9.16.2009

bad television and being a woman.

I absolutely love feminism and the non-radical notion that we should secure equality for all genders at all times in all situations. I love what it has done for generations of women before me, my own generation, and what it will most certainly do for the generation to follow.

But I'm also pissed at you, feminism, because you've ruined Glee for me. I can't watch it without thinking of how simple and one-dimensional the female characters are. I can't enjoy MTV even a little bit. I can't listen to rap music without making snide comments. I hate the portrayal of the timid, disempowered female character in Eastbound and Down.

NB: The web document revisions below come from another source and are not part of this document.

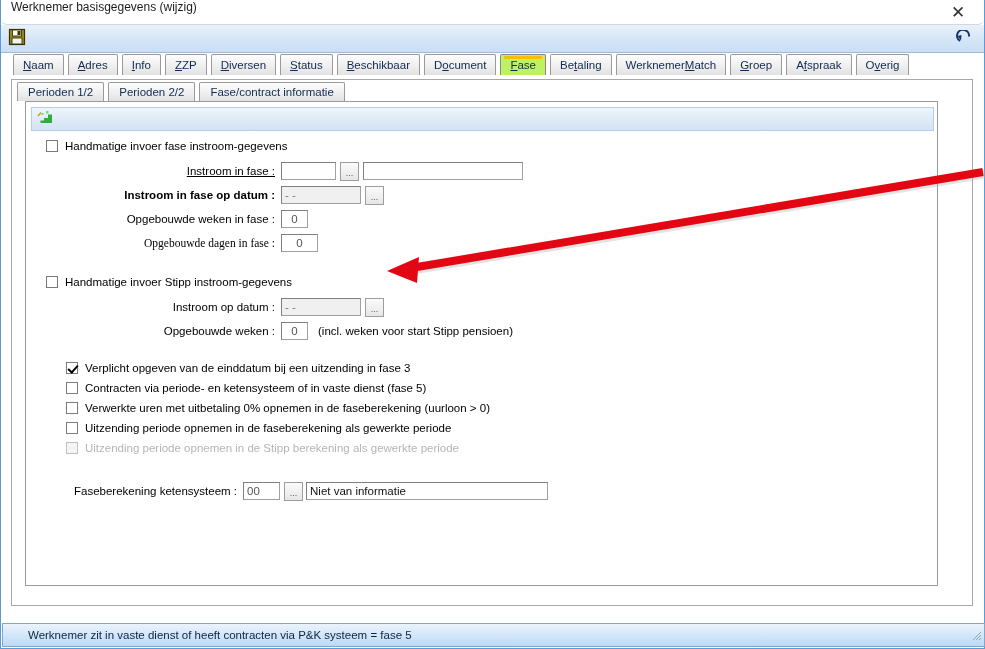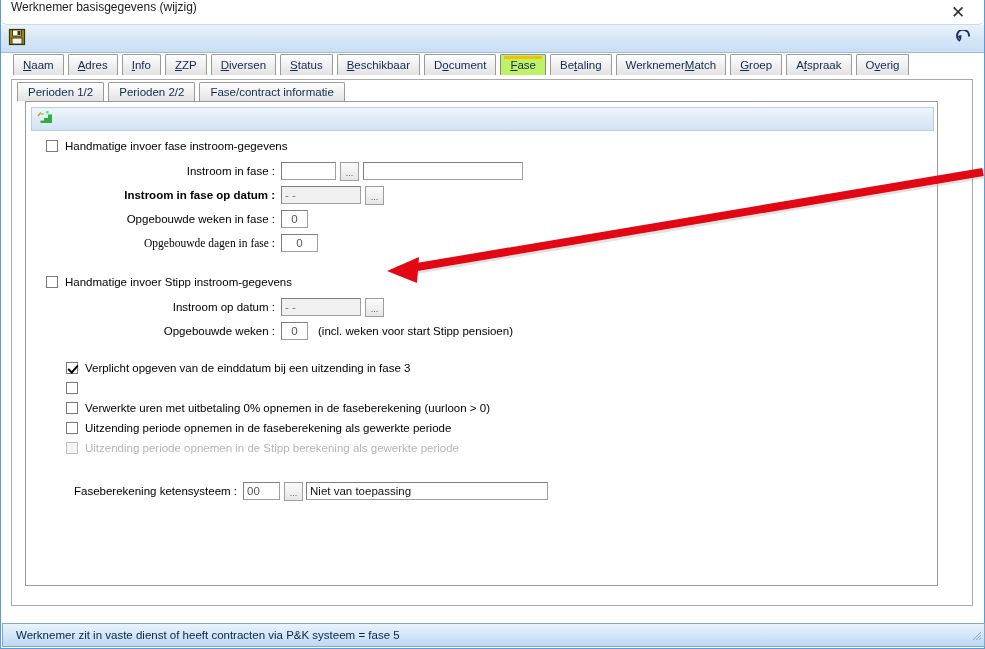--- a/index.html
+++ b/index.html
@@ -263,21 +263,21 @@
     width: 983px; height: 24px;
     background: linear-gradient(to bottom,#eaf3fc 0%, #cfe4f8 60%, #bcd9f4 100%);
     border: 1px solid #7fa8cd;
     display: flex;
     align-items: center;
     z-index: 10;
   }
   #status-text {
     font-size: 11.5px;
     color: #0b2545;
-    padding-left: 13px;
+    padding-left: 25px;
     white-space: nowrap;
   }
   #resize-grip { position:absolute; right: 2px; bottom: 1px; }
 </style>
 </head>
 <body>
 
 <div id="window">
 
   <div id="titlebar">
@@ -377,21 +377,21 @@
     </div>
 
     <div id="form">
 
       <div class="chk-row" id="fase-manual-row" style="margin-left:20px;">
         <span class="chk" id="fase-manual-chk"></span>
         <span class="chk-label">Handmatige invoer fase instroom-gegevens</span>
       </div>
 
       <div class="field-row" style="margin-top:4px;">
-        <span class="field-label" style="width:255px;">Instroom in fase :</span>
+        <span class="field-label" style="width:255px;text-decoration:underline;">Instroom in fase :</span>
         <span class="inp" style="width:55px;"></span>
         <span class="ell-btn">...</span>
         <span class="inp" style="width:160px;margin-left:4px;"></span>
       </div>
 
       <div class="field-row" style="margin-top:2px;">
         <span class="field-label" style="width:255px;font-weight:bold;">Instroom in fase op datum :</span>
         <span class="inp readonly" style="width:80px;">-  -</span>
         <span class="ell-btn">...</span>
       </div>
@@ -423,40 +423,41 @@
         <span class="hint">(incl. weken voor start Stipp pensioen)</span>
       </div>
 
       <div id="options-list" style="margin-left:40px;margin-top:16px;">
           <div class="chk-row">
             <span class="chk checked"></span>
             <span class="chk-label">Verplicht opgeven van de einddatum bij een uitzending in fase 3</span>
           </div>
           <div class="chk-row">
             <span class="chk"></span>
+            <span class="chk-label">Contracten via periode- en ketensysteem of in vaste dienst (fase 5)</span>
           </div>
           <div class="chk-row">
             <span class="chk"></span>
             <span class="chk-label">Verwerkte uren met uitbetaling 0% opnemen in de faseberekening (uurloon &gt; 0)</span>
           </div>
           <div class="chk-row">
             <span class="chk"></span>
             <span class="chk-label">Uitzending periode opnemen in de faseberekening als gewerkte periode</span>
           </div>
           <div class="chk-row disabled">
             <span class="chk disabled"></span>
             <span class="chk-label">Uitzending periode opnemen in de Stipp berekening als gewerkte periode</span>
           </div>
         </div>
 
       <div class="field-row" style="margin-left:48px;margin-top:22px;">
         <span style="white-space:nowrap;padding-right:6px;">Faseberekening ketensysteem :</span>
         <span class="inp" style="width:37px;">00</span>
         <span class="ell-btn">...</span>
-        <span class="inp" style="width:242px;margin-left:3px;color:#111;">Niet van toepassing</span>
+        <span class="inp" style="width:242px;margin-left:3px;color:#111;">Niet van informatie</span>
       </div>
 
     </div>
   </div>
 
   <svg id="arrow-overlay" viewBox="0 0 985 649">
     <g>
       <line x1="984" y1="174" x2="412" y2="270" stroke="#b0b0b0" stroke-width="9" opacity="0.35"></line>
       <line x1="982" y1="172" x2="410" y2="268" stroke="#e30613" stroke-width="8" stroke-linecap="butt"></line>
       <polygon points="386,271 418,257 416,283" fill="#e30613"></polygon>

I'm not sure what the solution is here. I have been using irony for a long while. But maybe I just genuinely like the song "Best I Ever Had." What am I supposed to do about that?

I think third-wave feminists are facing a particularly complicated struggle, and they don't get nearly enough credit for all of the intellectual work involved in being a feminist today. While first- and second-wave feminists had clear goals, ours are opaque. Sure, there is the obvious abortion rights debate and the issue of equal pay, but we've realized that all of this is born out of how we are portrayed in the media, so our goals are now more like "change the way women are represented in television, movies, music, in casual conversation, in drunken conversation, over the phone, on blogs, in advertisements, on youtube videos..." Then comes the question of who is doing the looking at these women? If it's one person, it could be empowering. If it's another, it could be objectification. Take the porn debate, for instance. Porn stars and other sex-positive feminists argue that the women are the "queens" of this domain. They make the most money, achieve the most fame, and are overall more successful than men. At the same time, though, they are profiting off of selling their bodies to the male gaze. They're not enjoying that sex-- it isn't even realistic and they all effing know it.

My own awakening is only just beginning. Maybe I'm late, but I don't really think I'm too far behind. These complexities have become so much more real to me outside of the idyllic university setting. Now I am awakening to my own role as a woman in this society. It's messy and stressful and, gosh darnit, I just want to sit down, relax, and watch Glee.


*That picture is just funny.

2 comments:

dire said...

word. or when you realize that the ugly truth was written by three women. it's a real struggle.

siege said...

wow, i did not know that. depressing.